-- About this task --
Go through the entries below. Copy out every line that contains "lobules".

[Before-and-after change data]

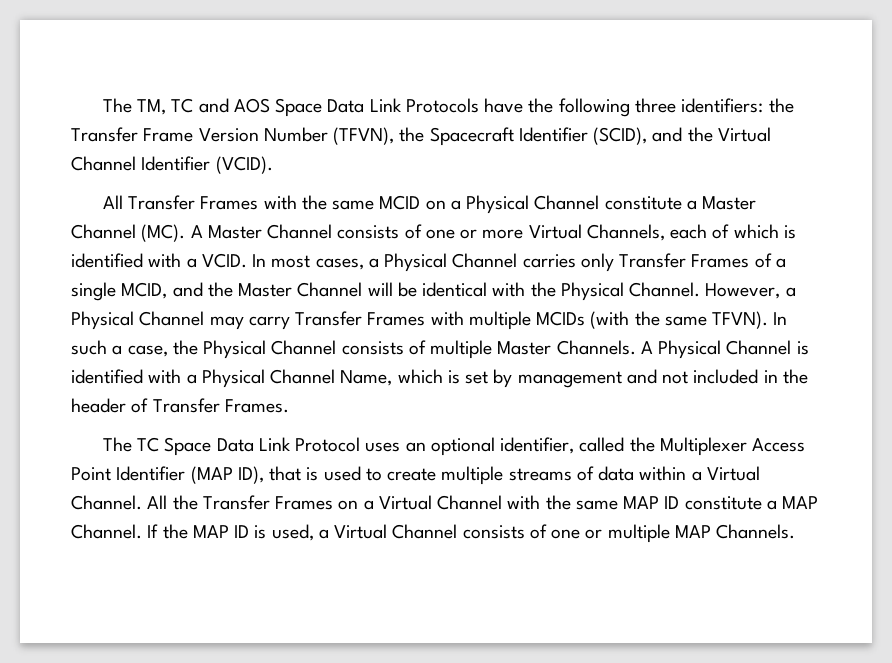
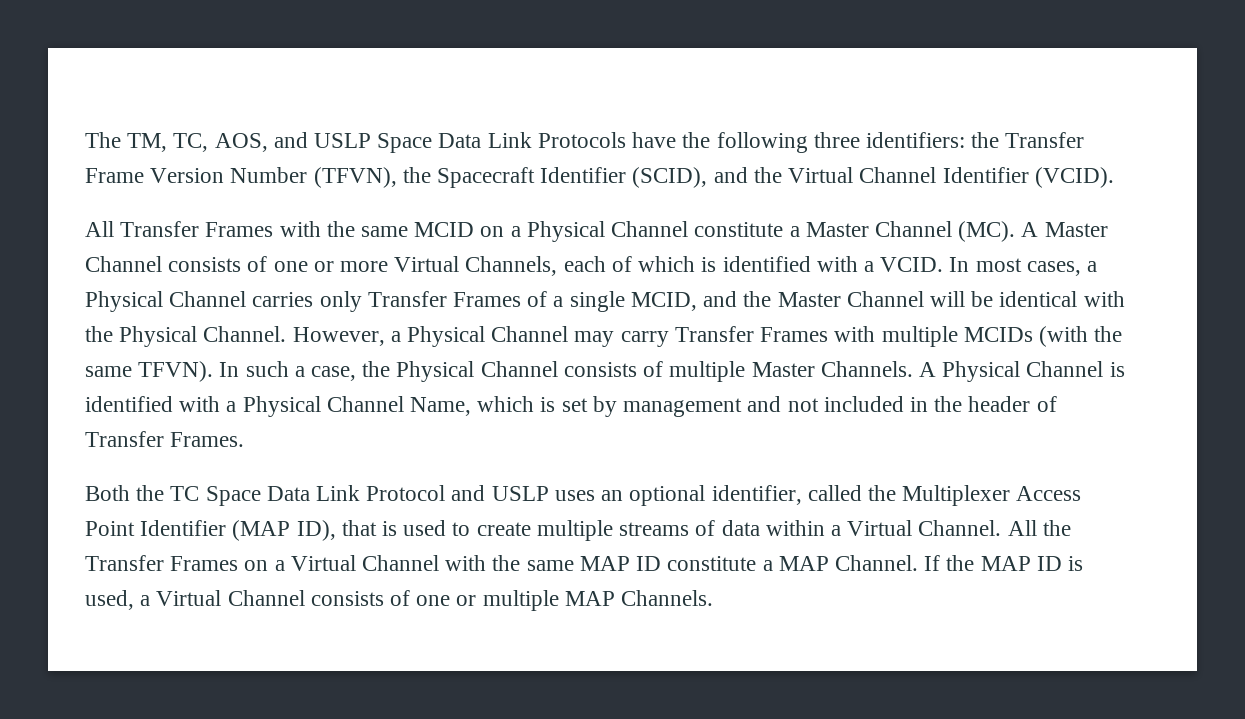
- The TM, TC and AOS Space Data Link Protocols have the following three identifiers: the Transfer Frame Version Number (TFVN), the Spacecraft Identifier (SCID), and the Virtual Channel Identifier (VCID).
+ The TM, TC, AOS, and USLP Space Data Link Protocols have the following three identifiers: the Transfer Frame Version Number (TFVN), the Spacecraft Identifier (SCID), and the Virtual Channel Identifier (VCID).
- The TC Space Data Link Protocol uses an optional identifier, called the Multiplexer Access Point Identifier (MAP ID), that is used to create multiple streams of data within a Virtual Channel.
+ Both the TC Space Data Link Protocol and USLP uses an optional identifier, called the Multiplexer Access Point Identifier (MAP ID), that is used to create multiple streams of data within a Virtual Channel.

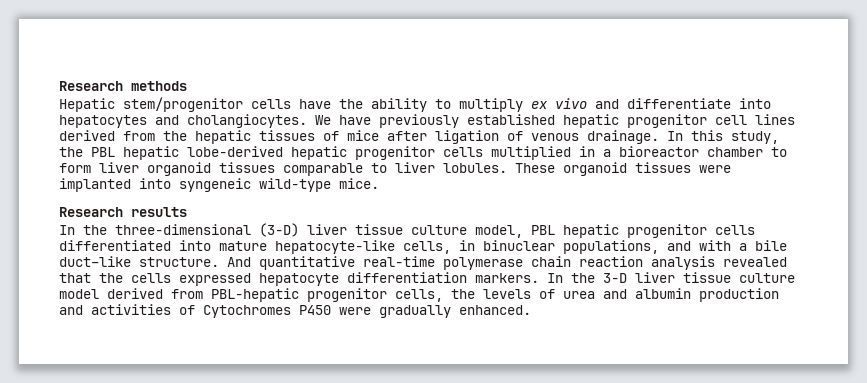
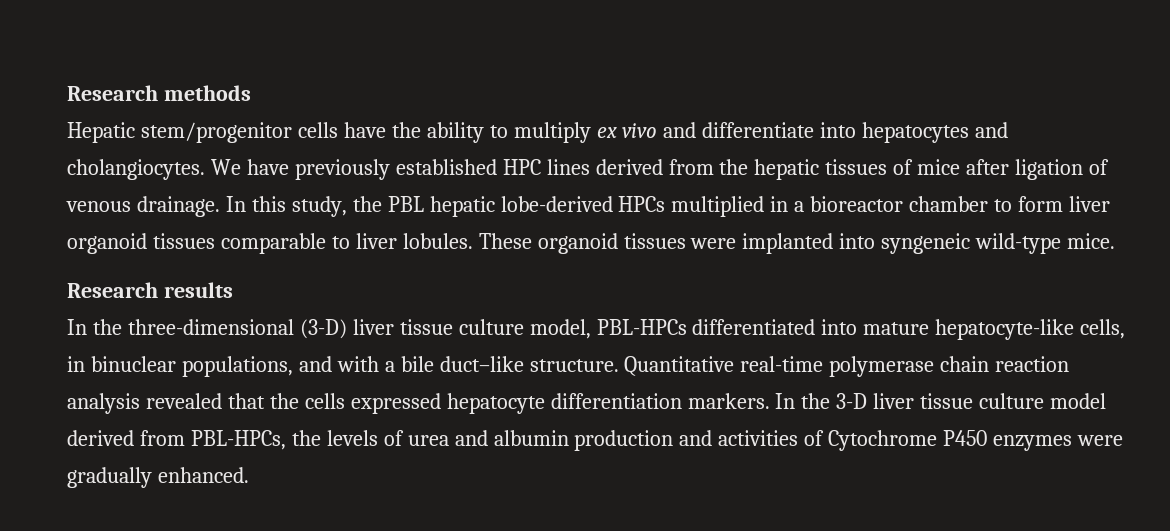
- We have previously established hepatic progenitor cell lines derived from the hepatic tissues of mice after ligation of venous drainage.
+ We have previously established HPC lines derived from the hepatic tissues of mice after ligation of venous drainage.
- In this study, the PBL hepatic lobe-derived hepatic progenitor cells multiplied in a bioreactor chamber to form liver organoid tissues comparable to liver lobules.
+ In this study, the PBL hepatic lobe-derived HPCs multiplied in a bioreactor chamber to form liver organoid tissues comparable to liver lobules.
- In the three-dimensional (3-D) liver tissue culture model, PBL hepatic progenitor cells differentiated into mature hepatocyte-like cells, in binuclear populations, and with a bile duct–like structure.
+ In the three-dimensional (3-D) liver tissue culture model, PBL-HPCs differentiated into mature hepatocyte-like cells, in binuclear populations, and with a bile duct–like structure.
- And quantitative real-time polymerase chain reaction analysis revealed that the cells expressed hepatocyte differentiation markers.
+ Quantitative real-time polymerase chain reaction analysis revealed that the cells expressed hepatocyte differentiation markers.
- In the 3-D liver tissue culture model derived from PBL-hepatic progenitor cells, the levels of urea and albumin production and activities of Cytochromes P450 were gradually enhanced.
+ In the 3-D liver tissue culture model derived from PBL-HPCs, the levels of urea and albumin production and activities of Cytochrome P450 enzymes were gradually enhanced.

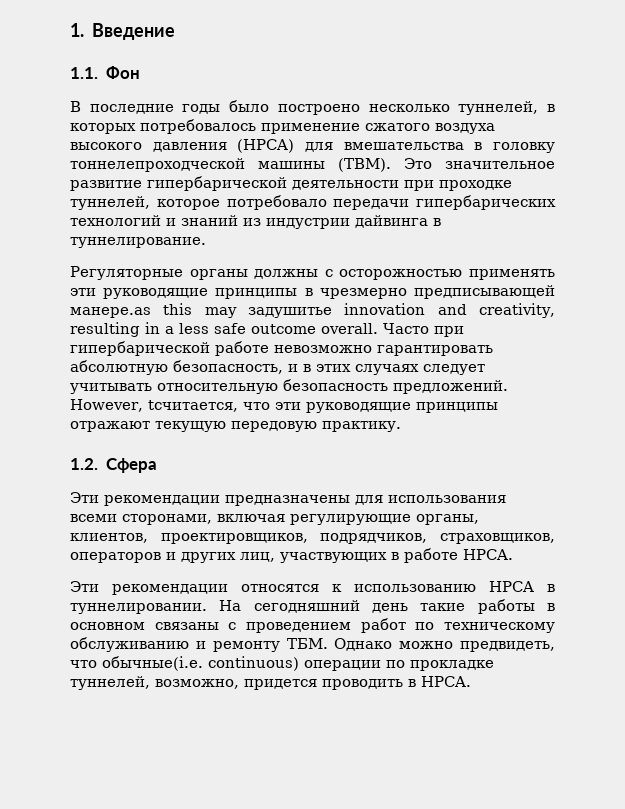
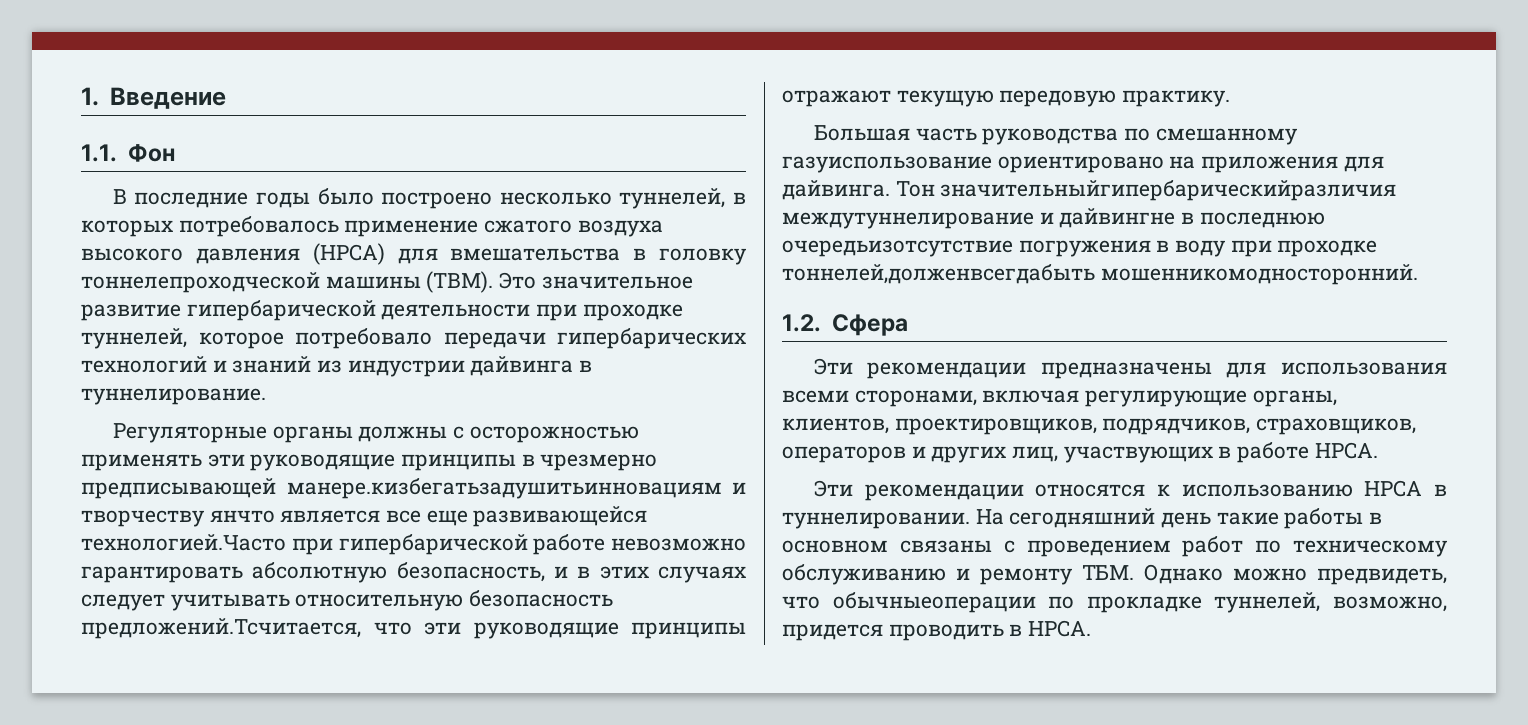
- Регуляторные органы должны с осторожностью применять эти руководящие принципы в чрезмерно предписывающей манере.as this may задушитьe innovation and creativity, resulting in a less safe outcome overall. Часто при гипербарической работе невозможно гарантировать абсолютную безопасность, и в этих случаях следует учитывать относительную безопасность предложений. However, tсчитается, что эти руководящие принципы отражают текущую передовую практику.
+ Регуляторные органы должны с осторожностью применять эти руководящие принципы в чрезмерно предписывающей манере.кизбегатьзадушитьинновациям и творчеству янчто является все еще развивающейся технологией.Часто при гипербарической работе невозможно гарантировать абсолютную безопасность, и в этих случаях следует учитывать относительную безопасность предложений.Тсчитается, что эти руководящие принципы отражают текущую передовую практику.
+ Большая часть руководства по смешанному газуиспользование ориентировано на приложения для дайвинга. Тон значительныйгипербарическийразличия междутуннелирование и дайвингне в последнюю очередьизотсутствие погружения в воду при проходке тоннелей,долженвсегдабыть мошенникомодносторонний.
- На сегодняшний день такие работы в основном связаны с проведением работ по техническому обслуживанию и ремонту ТБМ. Однако можно предвидеть, что обычные(i.e. continuous) операции по прокладке туннелей, возможно, придется проводить в HPCA.
+ На сегодняшний день такие работы в основном связаны с проведением работ по техническому обслуживанию и ремонту ТБМ. Однако можно предвидеть, что обычныеоперации по прокладке туннелей, возможно, придется проводить в HPCA.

-- Answer space --
- In this study, the PBL hepatic lobe-derived hepatic progenitor cells multiplied in a bioreactor chamber to form liver organoid tissues comparable to liver lobules.
+ In this study, the PBL hepatic lobe-derived HPCs multiplied in a bioreactor chamber to form liver organoid tissues comparable to liver lobules.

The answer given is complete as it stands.